Task :: Output the records exactly, and drop each picture.

┌─ The records

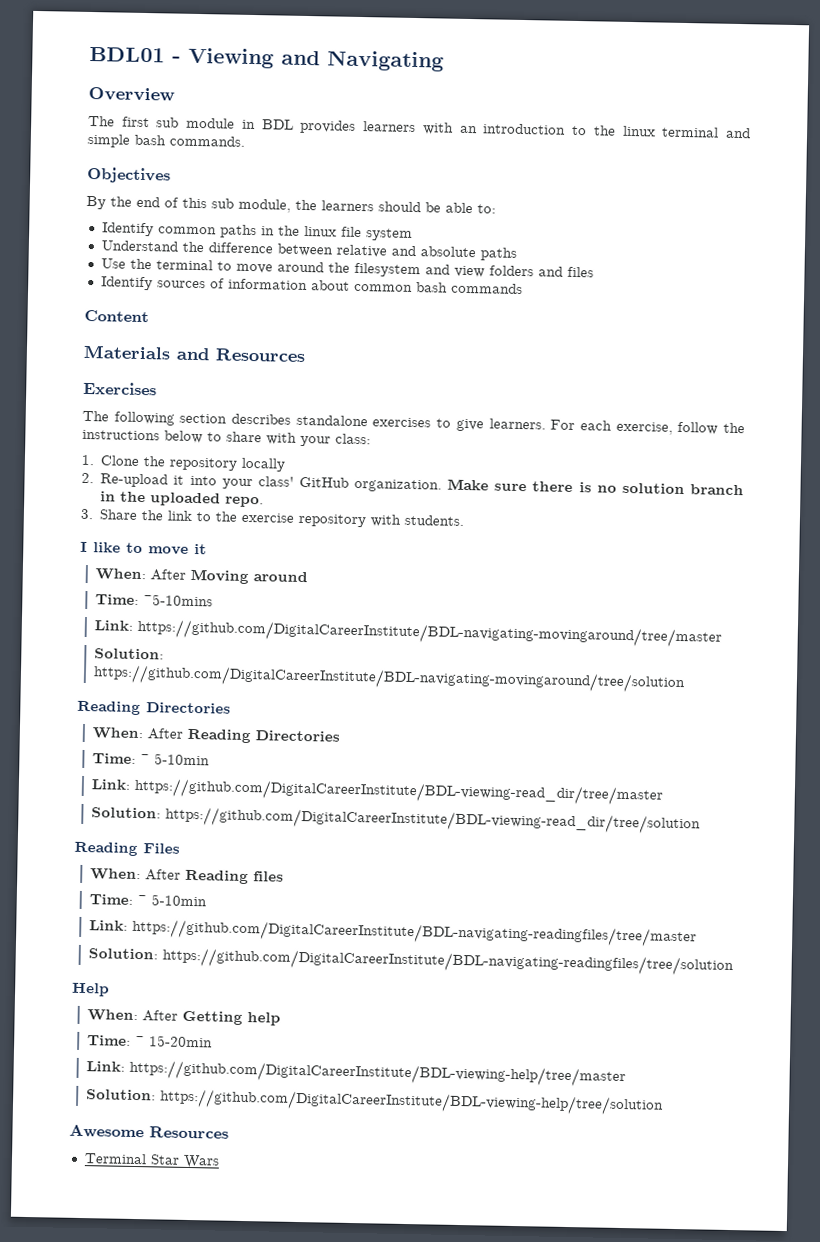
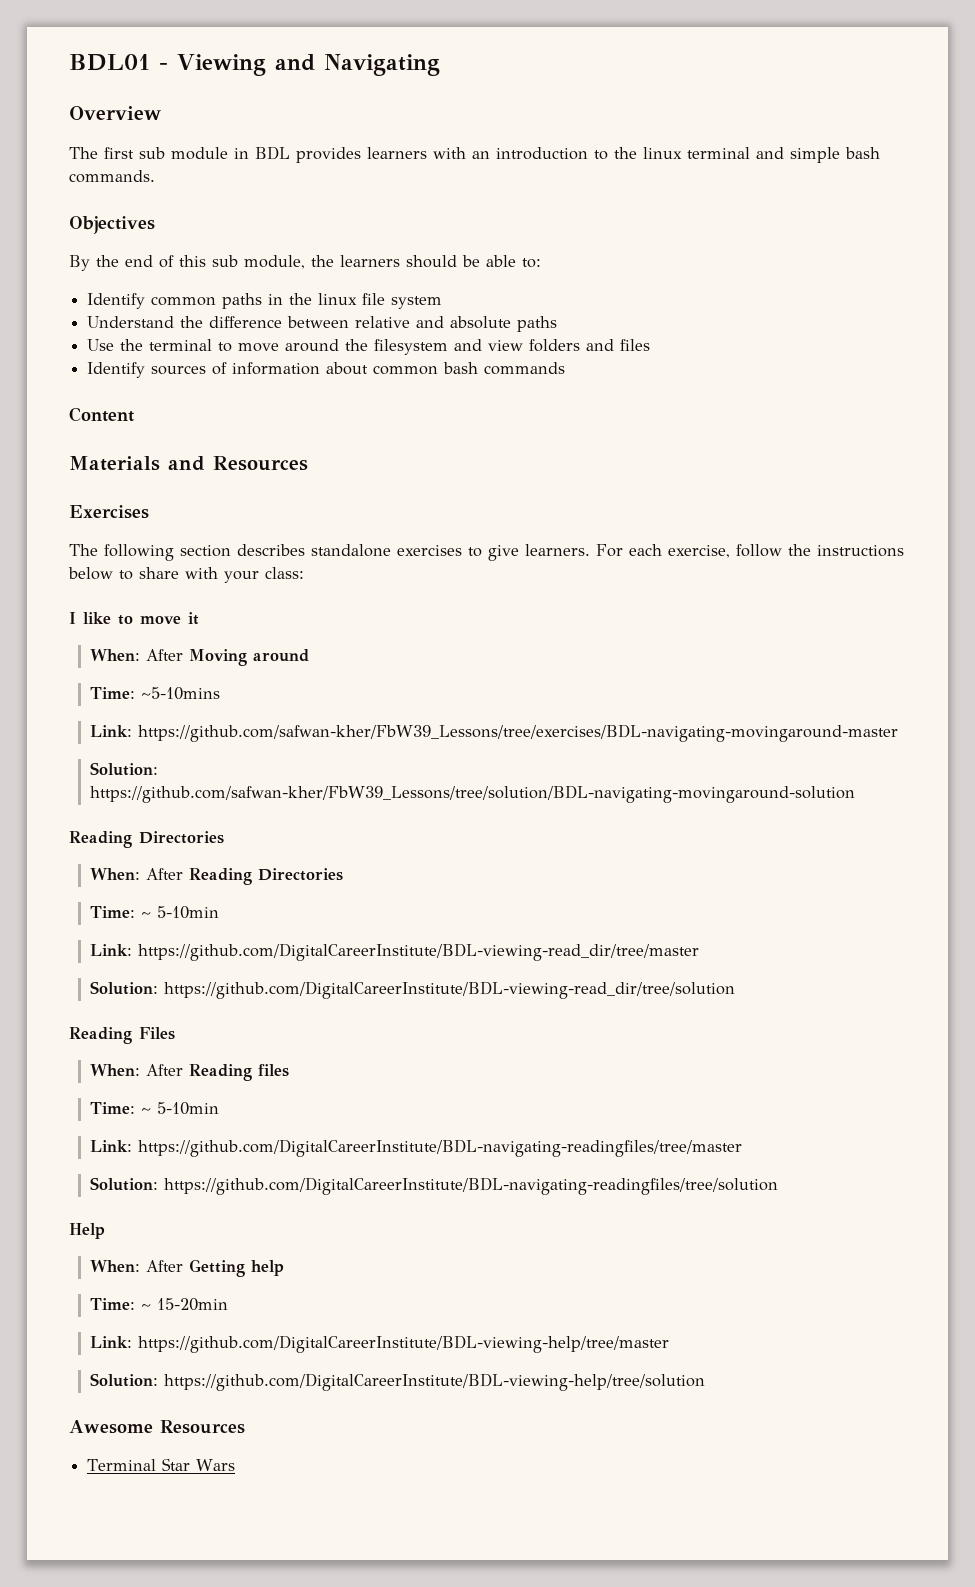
[81,454,286,472] [81,472,744,496] [100,491,265,508] [80,508,465,528] // 1. Clone the repository locally // 2. Re-upload it into your class' GitHub organization. Make sure there is no solution branch in the uploaded repo. // 3. Share the link to the exercise repository with students. -> (304, 573) none
[137,618,723,648] [94,648,165,660] [93,664,687,694] https://github.com/DigitalCareerInstitute/BDL-navigating-movingaround/tree/master // Solution: https://github.com/DigitalCareerInstitute/BDL-navigating-movingaround/tree/solution -> [137,724,898,742] [89,762,158,776] [89,785,855,803] https://github.com/safwan-kher/FbW39_Lessons/tree/exercises/BDL-navigating-movingaround-master // Solution: https://github.com/safwan-kher/FbW39_Lessons/tree/solution/BDL-navigating-movingaround-solution

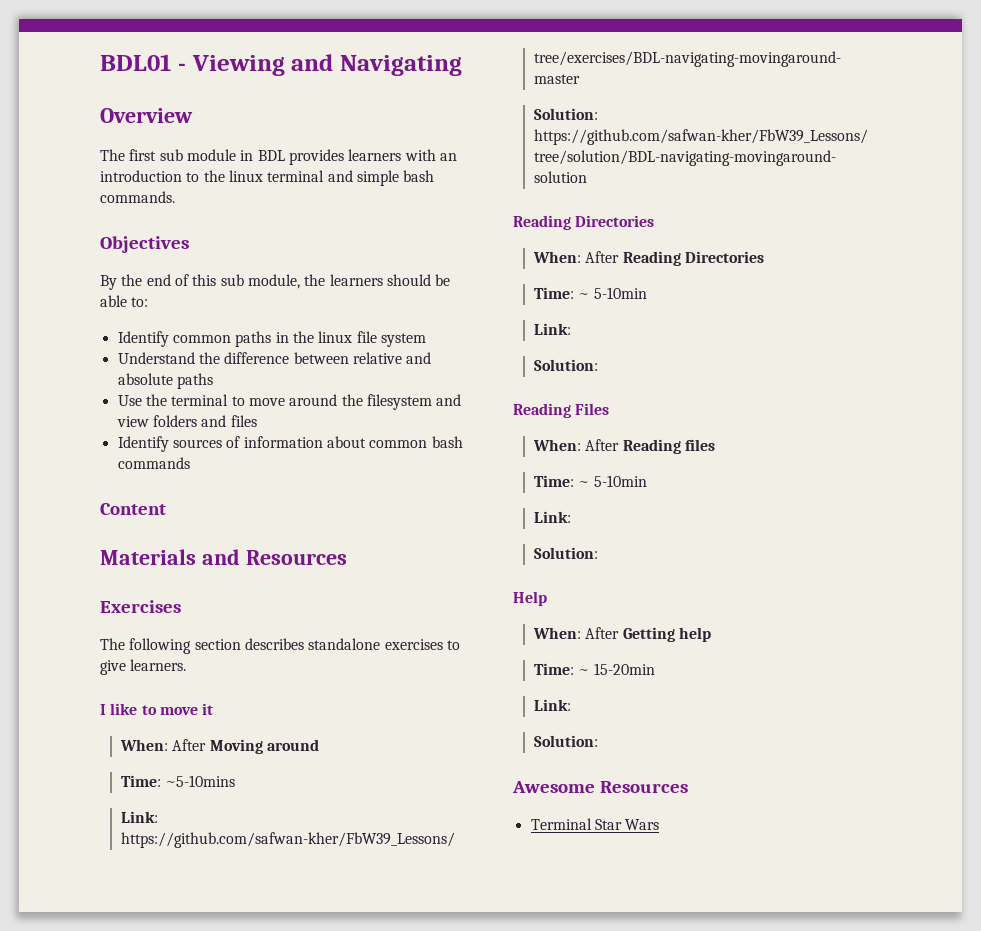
[596,544,904,558] [68,567,304,583] For each exercise, follow the instructions below to share with your class: -> (187, 665) none
[137,943,699,961] [89,981,735,999] https://github.com/DigitalCareerInstitute/BDL-viewing-read_dir/tree/master // Solution: https://github.com/DigitalCareerInstitute/BDL-viewing-read_dir/tree/solution -> [533,359,598,371] // Solution:
[137,1139,742,1157] [89,1177,778,1195] https://github.com/DigitalCareerInstitute/BDL-navigating-readingfiles/tree/master // Solution: https://github.com/DigitalCareerInstitute/BDL-navigating-readingfiles/tree/solution -> [533,547,598,559] // Solution:
[137,1335,669,1353] [89,1373,705,1391] https://github.com/DigitalCareerInstitute/BDL-viewing-help/tree/master // Solution: https://github.com/DigitalCareerInstitute/BDL-viewing-help/tree/solution -> [533,735,598,747] // Solution:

└─

Output ::
[81,454,286,472] [81,472,744,496] [100,491,265,508] [80,508,465,528] // 1. Clone the repository locally // 2. Re-upload it into your class' GitHub organization. Make sure there is no solution branch in the uploaded repo. // 3. Share the link to the exercise repository with students. -> (304, 573) none
[137,618,723,648] [94,648,165,660] [93,664,687,694] https://github.com/DigitalCareerInstitute/BDL-navigating-movingaround/tree/master // Solution: https://github.com/DigitalCareerInstitute/BDL-navigating-movingaround/tree/solution -> [137,724,898,742] [89,762,158,776] [89,785,855,803] https://github.com/safwan-kher/FbW39_Lessons/tree/exercises/BDL-navigating-movingaround-master // Solution: https://github.com/safwan-kher/FbW39_Lessons/tree/solution/BDL-navigating-movingaround-solution

[596,544,904,558] [68,567,304,583] For each exercise, follow the instructions below to share with your class: -> (187, 665) none
[137,943,699,961] [89,981,735,999] https://github.com/DigitalCareerInstitute/BDL-viewing-read_dir/tree/master // Solution: https://github.com/DigitalCareerInstitute/BDL-viewing-read_dir/tree/solution -> [533,359,598,371] // Solution:
[137,1139,742,1157] [89,1177,778,1195] https://github.com/DigitalCareerInstitute/BDL-navigating-readingfiles/tree/master // Solution: https://github.com/DigitalCareerInstitute/BDL-navigating-readingfiles/tree/solution -> [533,547,598,559] // Solution:
[137,1335,669,1353] [89,1373,705,1391] https://github.com/DigitalCareerInstitute/BDL-viewing-help/tree/master // Solution: https://github.com/DigitalCareerInstitute/BDL-viewing-help/tree/solution -> [533,735,598,747] // Solution:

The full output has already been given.